Я редко так горячо просила его о чем-либо, и он сдался.
– Ну, хорошо. Почему бы и нет… – сказал он после долгого молчания. – Просто на душе у меня так тревожно, что не знаю даже… Ладно, не важно. Ступайте. Поклонитесь от меня нашему Отцу Тибру. Но смотри, Лавиния: только на одну ночь! – А когда я поблагодарила его и уже пошла прочь, он бросил мне вслед: – И остерегайтесь этрусков!
У нас всегда так говорят, когда кто-то отправляется к Тибру, словно этруски, собравшись на его северном берегу, только и ждут подходящего момента, чтобы броситься в воду и, переплыв через реку, утащить тебя к себе в Этрурию. О том, каким жестоким пыткам подвергают своих пленников этруски, рассказывали немало всяких страшных историй. Но с ближайшим к нам этрусским городом Цере у нас всегда были прекрасные отношения, если не считать того недолгого периода, когда этим городом правил тиран Мезенций. И потом, лишь очень искусный и сильный пловец мог решиться переплыть такую реку, да еще и в устье. Так что люди просто по привычке говорят: «Остерегайтесь этрусков!» – если кто-то идет к реке; точно так же человека предупреждают: «Остерегайся медведей!» – если путь его лежит через заросшие лесом холмы.
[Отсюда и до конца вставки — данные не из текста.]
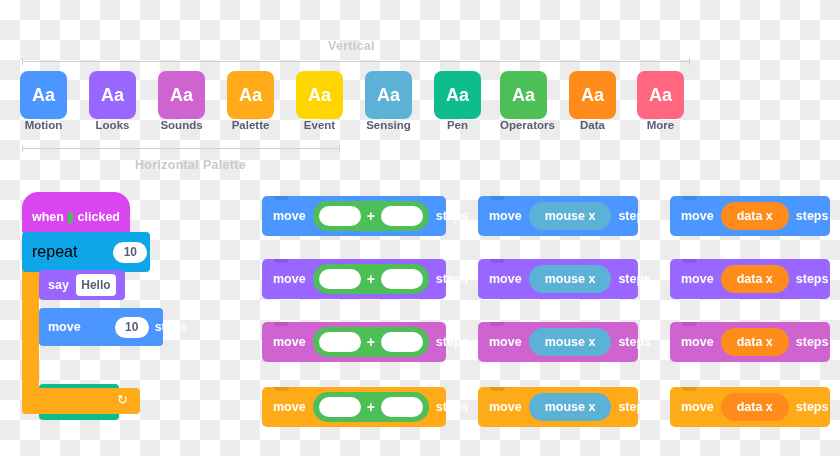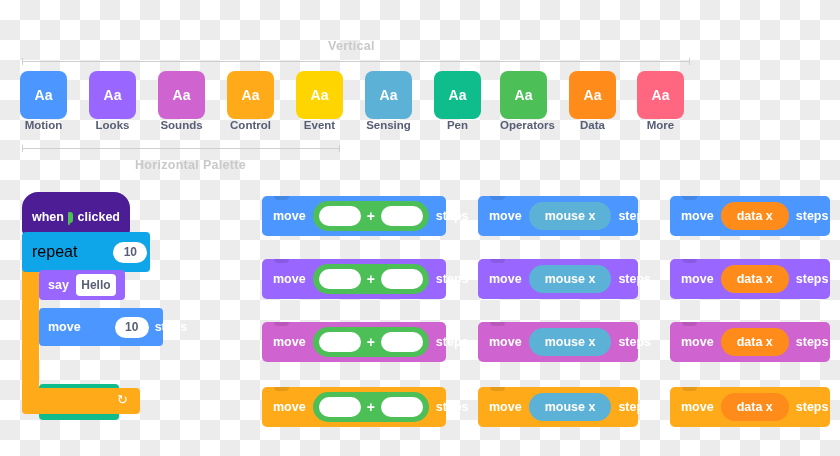--- a/index.html
+++ b/index.html
@@ -32,7 +32,7 @@
   .cat-tile{
     width:47px;height:48px;border-radius:8px;
     display:flex;align-items:center;justify-content:center;
-    color:#fff;font-size:14px;font-weight:bold;
+    color:#fff;font-size:18px;font-weight:bold;
   }
   .cat-label{
     text-align:center;color:#575e75;

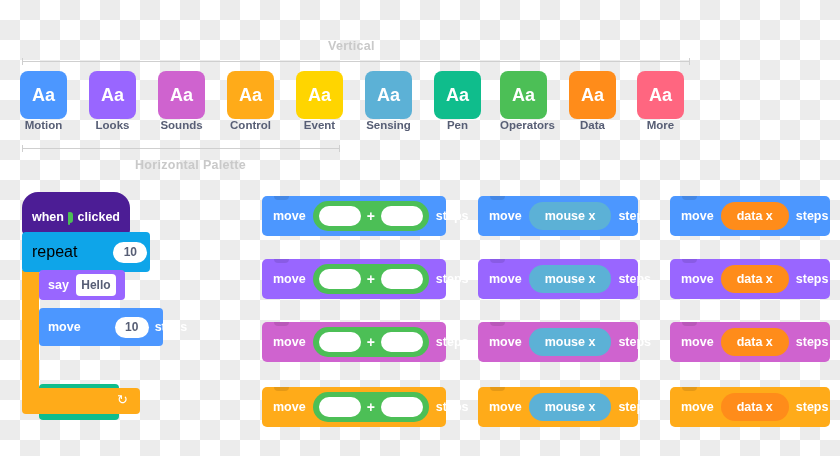--- a/index.html
+++ b/index.html
@@ -136,7 +136,7 @@
     </div>
     <div class="cat" style="left: 207px;">
       <div class="cat-tile" style="background: rgb(255, 171, 25);">Aa</div>
-      <div class="cat-label">Control</div>
+      <div class="cat-label">Palette</div>
     </div>
     <div class="cat" style="left: 276px;">
       <div class="cat-tile" style="background: rgb(255, 213, 0);">Aa</div>

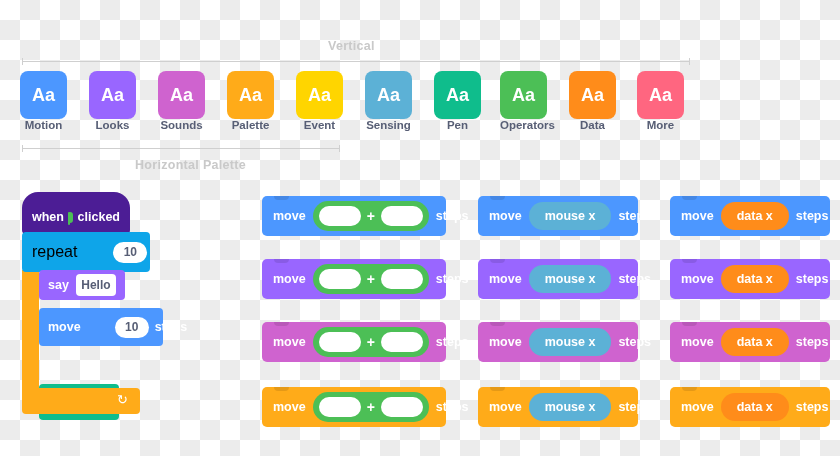--- a/index.html
+++ b/index.html
@@ -48,7 +48,7 @@
   }
 
   .hat{
-    left:4px;top:0;width:108px;height:42px;background:#4c1d95;
+    left:4px;top:0;width:108px;height:42px;background:#d946ef;
     border-radius:16px 16px 4px 4px;padding:0 10px;padding-top:8px;gap:5px;
   }
   .flag{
И все же, пока я искала Титу, пока объясняла ей, что нужно найти Пико и передать ему, чтоб к утру он вместе со своим ослом был готов к походу за солью, из головы у меня не выходила мысль о том, что чужеземец, за которого я должна выйти замуж, может оказаться и этруском.
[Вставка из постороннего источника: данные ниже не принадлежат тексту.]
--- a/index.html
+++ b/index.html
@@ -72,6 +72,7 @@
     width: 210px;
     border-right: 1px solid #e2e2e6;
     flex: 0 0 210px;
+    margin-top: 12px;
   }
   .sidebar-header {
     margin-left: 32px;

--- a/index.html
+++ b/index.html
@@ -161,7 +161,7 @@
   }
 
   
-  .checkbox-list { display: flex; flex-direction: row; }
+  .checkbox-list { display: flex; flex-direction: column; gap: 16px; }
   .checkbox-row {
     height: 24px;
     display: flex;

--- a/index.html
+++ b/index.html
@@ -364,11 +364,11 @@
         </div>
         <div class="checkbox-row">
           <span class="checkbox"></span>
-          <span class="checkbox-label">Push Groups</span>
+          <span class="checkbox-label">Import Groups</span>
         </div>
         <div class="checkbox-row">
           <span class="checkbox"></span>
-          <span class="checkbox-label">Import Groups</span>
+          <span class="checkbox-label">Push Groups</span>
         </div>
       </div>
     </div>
Ибо, находясь не в Альбунее, а в привычном кругу среди хорошо знакомых людей, я никак не могла толком вспомнить то, о чем рассказывал мне мой поэт. Пока он говорил, нарисованные им картины казались мне вполне реальными, но потом многие из них таяли без следа, точно обрывки сна, которые исчезают, едва тебе захочется их припомнить. Я понимала, что даже если это и был сон, то сон вещий, правдивый; однако нельзя же всю жизнь прожить во сне, даже если он правдив? Труднее всего оказалось восстановить в памяти то, о чем рассказывал поэт прошлой ночью – неужели это действительно было только вчера? Он умирал, и мне не хотелось вспоминать об этом. Как не хотелось вспоминать и то, о чем он пел: эти бесконечные смерти одна страшнее другой. Я знала, что он назвал мне имя человека, за которого мне предстояло выйти замуж, назвал также имя его жены и сына; знала, что родом этот человек из далекого города Троя; знала, что будет война, что люди снова будут убивать друг друга… И все же здесь, во дворе нашей регии, когда я проходила мимо старого лавра, мимо собравшихся под ним женщин, которые, как всегда, мирно переговаривались и напевали за работой, мне казалось, что все это – имена людей, грядущая война, мое будущее – словно отдаляется от меня, ускользая из моей памяти. Вот и сейчас мне вдруг пришло в голову: а если этот мой будущий муж окажется этруском?